I Live in South Korea. Here Is What a 'Limited' Reopening from Coronavirus Looks Like.

I Live in South Korea. Here Is What a 'Limited' Reopening from Coronavirus Looks Like.

South Korea is indeed a useful canary in the coal mine for other democracies in this struggle. What has Seoul learned and put into practice? Here is a view from a top Korea expert on the ground. 

 

South Korea, where I call home, has been widely praised for its handling of the coronavirus. As a democracy, it labors under constraints a dictatorship like China, for example, does not. South Korea nevertheless managed to beat down the virus’ spread to under ten new cases a day this week, and without the kind of social revolt brewing in the United States now.

As everywhere else, there is pressure to re-open. Everyone is bored and frustrated at home. Businesses are struggling. Families are frazzled at having the kids at home all day every day. People are putting on weight because they are watching too much TV and over-eating. All the same sort of complaints accumulating on social media in Western countries exist here too. It’s exhausting.

 

Indeed, ‘corona fatigue’ set in earlier here. Korea’s clampdown began in mid-March, and one can already see the edges fraying. I see fewer masks on the subways. The lines to pick up government-distributed masks are shorter. Bars and restaurants are filling, where people are sitting in proximity and not wearing masks. Panic buying has stopped (although to be fair, there was never really much). The economic costs of the lockdown are now discussed more frequently on TV (although not nearly as vociferously as on Trumpist media in the U.S.).

All this – the apparent success of the anti-virus campaign, the spiraling economic costs, the social unhappiness at being locked indoors all day – has brought the government to experiment with some loosening. Religious buildings have reopened, although the government has insisted on strict distancing which will likely be hard for the Christian churches particularly given their design. Schools have also been given leeway to reopen, although the implementation of that varies widely. For example, my son’s kindergarten has re-opened almost completely; my daughter’s elementary school is closed completely, and my university is open for staff and required exams. Food establishments seem to be pushing the hardest. Restaurants and bars particularly seem to be operating in a pre-corona fashion, probably as much out of desperation for business as the belief that the worst has passed.

It is important for Western readers hoping for a return to normalcy not to overrate these moves. South Korea is indeed a useful canary in the coal mine for other democracies in this struggle. It too is a democracy whose anti-viral moves constrained by civil liberties; it has handled the virus very well, and it has struggled with it longer than the West. So it is further along than many other countries and is certainly a better model than non-democracies like Singapore.

But South Korea’s corona ‘re-opening’ is still quite limited. The South Korean government, for example, does not even use such language, as that suggests a far greater return to pre-corona times than it is permitting. There were also warnings almost immediately from South Korean health officials that any re-opening would permit a resurgence of the virus. The Korean CDC is talking about a lock-down of varying intensity for a year – with re-clamp-downs possible if clusters pop up - until a vaccine is found.

This is very different from the American discourse, particularly on the Trumpist right where sympathetic media such as Fox News are hinting that normality could return within a month or less. Republican governors are now even admitting that their states could see a spike of fatalities as they re-open. The U.S. conservative debate is now increasingly blunt that the economic costs, and the consequent human costs, of the lock-down, are exceeding the direct human costs of the virus.

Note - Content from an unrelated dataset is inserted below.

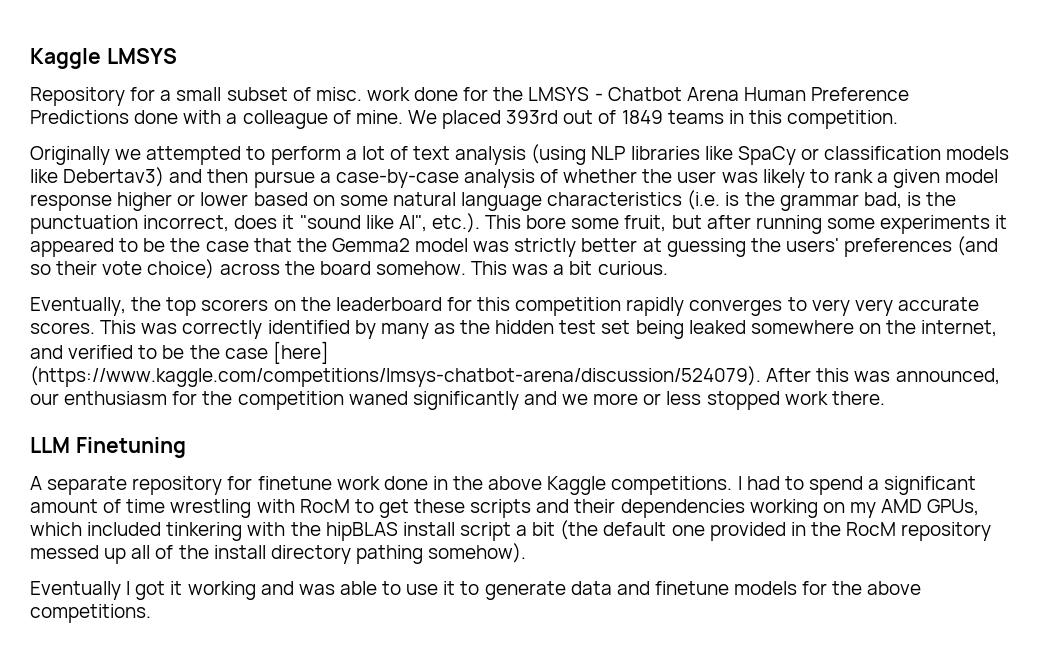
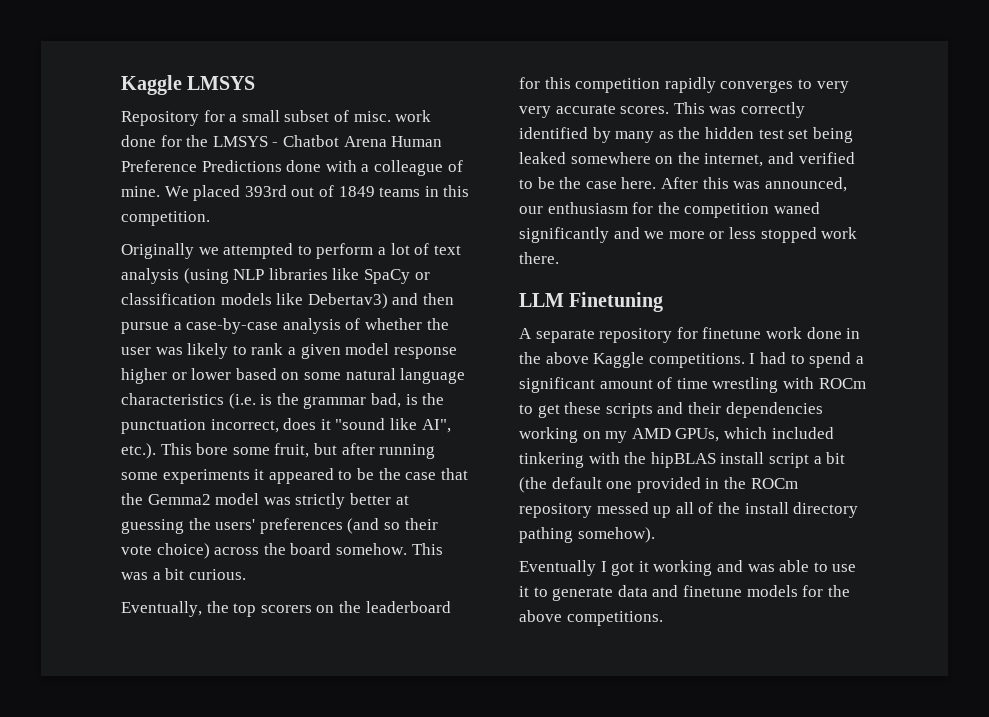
- This was correctly identified by many as the hidden test set being leaked somewhere on the internet, and verified to be the case [here] (https://www.kaggle.com/competitions/lmsys-chatbot-arena/discussion/524079). After this was announced, our enthusiasm for the competition waned significantly and we more or less stopped work there.
+ This was correctly identified by many as the hidden test set being leaked somewhere on the internet, and verified to be the case here. After this was announced, our enthusiasm for the competition waned significantly and we more or less stopped work there.
- I had to spend a significant amount of time wrestling with RocM to get these scripts and their dependencies working on my AMD GPUs, which included tinkering with the hipBLAS install script a bit (the default one provided in the RocM repository messed up all of the install directory pathing somehow).
+ I had to spend a significant amount of time wrestling with ROCm to get these scripts and their dependencies working on my AMD GPUs, which included tinkering with the hipBLAS install script a bit (the default one provided in the ROCm repository messed up all of the install directory pathing somehow).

There is nothing like this in South Korea. The response here is far more technocratic. The South Korean president does not give daily briefings. He has given a few pep talks now and then, but nothing with the level of politics and sensationalism characteristic of the U.S. President Donald Trump’s daily briefings. Instead, the prime minister speaks a few times a week in a fairly bland tone. But mostly scientists and bureaucrats, such as the head of the KCDC, have been the public face of the South Korean government regarding corona.

Nor has the government contradicted the epidemiologists or sought to dispute their expertise or suggestions. No politician is arguing that the lock-down should be relieved for political reasons, and in the legislative election last week, a re-opening of the economy was not an issue. The South Korean public seems resigned to a fairly long slog and a re-opening in very small steps.

There will be much future discussion about why the stark contrast in the U.S. and South Korean responses, given the plaudits South Korean has received. Some of it will inevitably redound on Trump himself. Trump is up for re-election, and he is itching, for fairly obvious reasons, to restart the economy. An economy racked by plague, contraction, and unemployment will likely cost him the election.

But there is another issue too – cultural memory. South Koreans have been through these sorts of lockdowns before – for SARS and MERS. There is a reservoir of collective patience that does not exist in the West which has not seen something like this since the Spanish Flu of 1918. Trump is not just channeling his own desire to ‘re-open’ but that of a large chunk of the American population in disbelief that the world changed so rapidly.

 

Robert E. Kelly is a professor of international relations in the Department of Political Science and Diplomacy at Pusan National University.